As for me, I became a writer, and every job I’ve ever held or choice I’ve ever made has been ancillary to this task. This means I’m free to embellish, to treat memory as fact or shape it to suit whatever I’m working on. My primary responsibility, I suppose, is to set you dreaming. If that requires me to alter things, then I will, though I can’t change what follows because it’s true:
Will fell. This was, as he predicted, a legendary tragedy at my college and a defining moment in my life. There he was—a moving, life-sized X—just a few feet away from me, then he stumbled over a gargoyle and disappeared. The fire department turned around and came back to campus, the police questioned all four of us, and Alyssa, Manion, Casey, and I received counseling for the rest of the semester. Will’s parents sued the hell out of our beloved alma mater, where nowadays when you open a window onto a fire escape an alarm will sound.
You see, it turns out that Will was wrong about defining moments. We don’t invent them; they happen to us. And I think about that night all the time. That was the night I woke up. For the first time in my life, I started to feel whole. Because from that night forward, as often as possible, I began asking myself: What are you doing? This isn’t to say I necessarily do the right thing. It just means that I can’t say I didn’t think about it. That it can be a beautiful autumn evening, and the best or worst day you’ve ever known, and it doesn’t matter. That given a minuscule ledge or a length of rope, you can contrive your own death, whether you meant to or not.
In the Basement
We were at Nicholas and Maria’s house, watching the video of their ultrasound. They’d decided they didn’t want to know the sex of the baby before it was born, so the technician had edited the tape for them. But Maria was finishing her residency in internal medicine, so perhaps there were clues in the image only she could see, something about the shape of the fetus’s winking heart that indicated a girl, or a rhythm to the dusty blood flow that revealed a boy. If she guessed, she didn’t let on. She serenely watched it, as if conducting a conversation with her child, cataloging all the secrets and stories she would tell, the bedside songs she would sing, the mistakes she might prevent. We sat in their living room. It was winter in Nashville and we’d had a week of snow. It was snowing even now. In the mornings I woke to a world of uniform grayness, the trees on the powdered hills bristly and charred, the sky as colorless as the screen in front of us.
I found the ultrasound disturbing. I’d never seen one before and the unborn child seemed to me a mutant creature, barely human. The figure was so striated that it was like looking at the fossil of an embryo, as if the fetus was carved out of bone. It lay at the base of a cone of light, feet up, hands curled near its mouth. When it moved you could see ribs fanning along the axis of its spine, reminding me of the sinuous skeletons of snakes. As the technician moved the probe over Maria’s belly, orbiting the child, the image took on a funhouse-mirror quality, the baby’s face suddenly elongated like a Munch painting, its eyes two enormous dotted sockets, its head distinguishable as two separate interlocking parts: jaw attached to skull, skull arching over the eyes like a centurion’s helmet.

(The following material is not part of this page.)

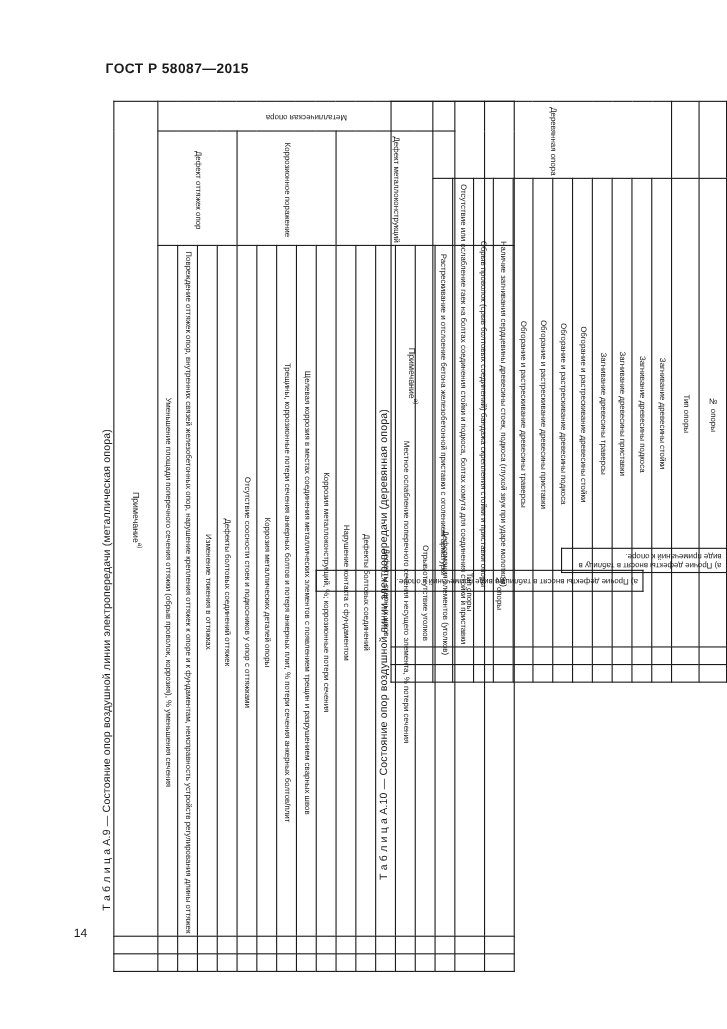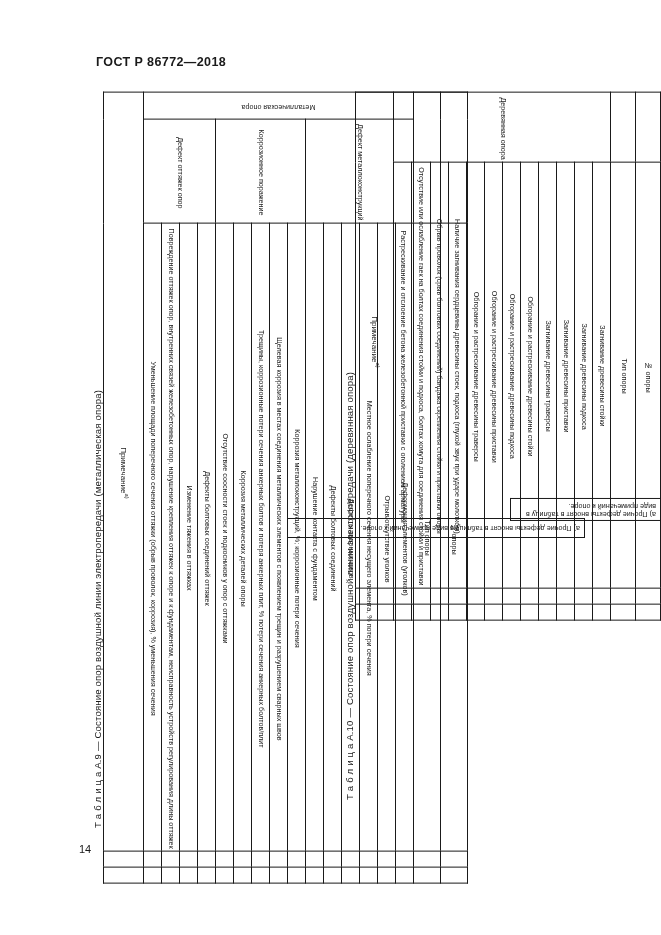"ГОСТ Р 86772—2018" div { text: 86772—2018 -> 58087—2015 }
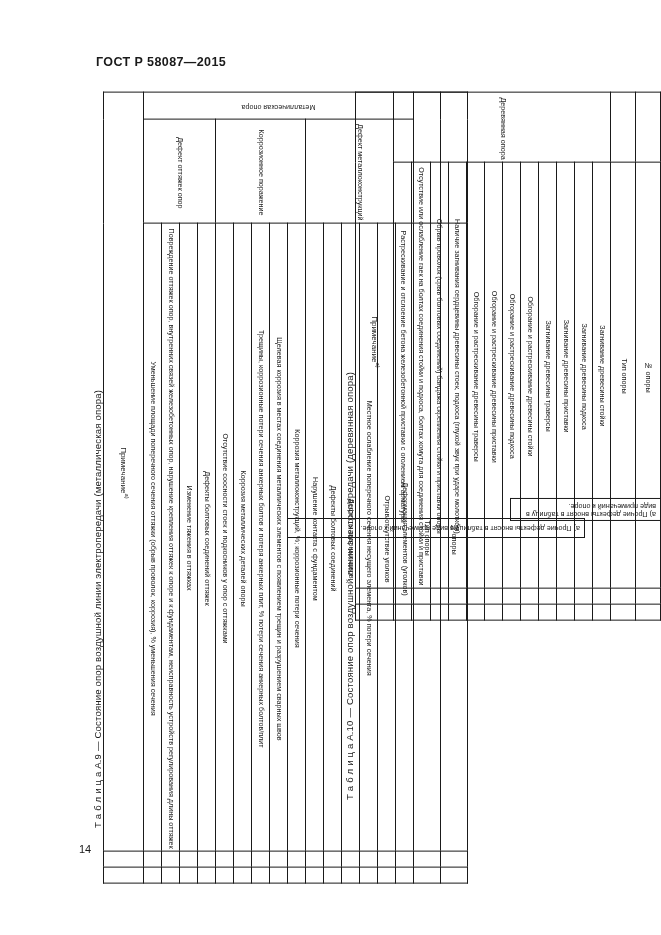"14" #page-number { left: 79px -> 67px }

“That’s the brain plate,” Maria explained. The fetus seemed to stare out at us from the television, then twitched convulsively and came to rest again.
Nicholas said he thought it was a boy. He sat on the couch next to my wife, Carla. He hadn’t taken his eyes off the screen, and when he said this he stuck out his hand and gestured, laughing. “It is,” he insisted, as if it were self-evident, as if proclaiming it made it so. “Look at it,” he said. “Look at him.” And suddenly I saw a clear resemblance to Nicholas in the protruding brow, the discretely prominent chin, the distance from the mouth to the eyes suggesting the same small nose that Nicholas had. And I thought, Of course it’s a boy. Of course Nicholas would exercise his will even over Maria’s womb. And of course Maria would have a son when she needed a daughter—an ally against Nicholas and this life in which he surrounded and enclosed her.
“Let’s turn this off,” he said after a while.
“All right,” Maria said, picking up the remote to pause the tape. The image of the creature-child hung there, frozen.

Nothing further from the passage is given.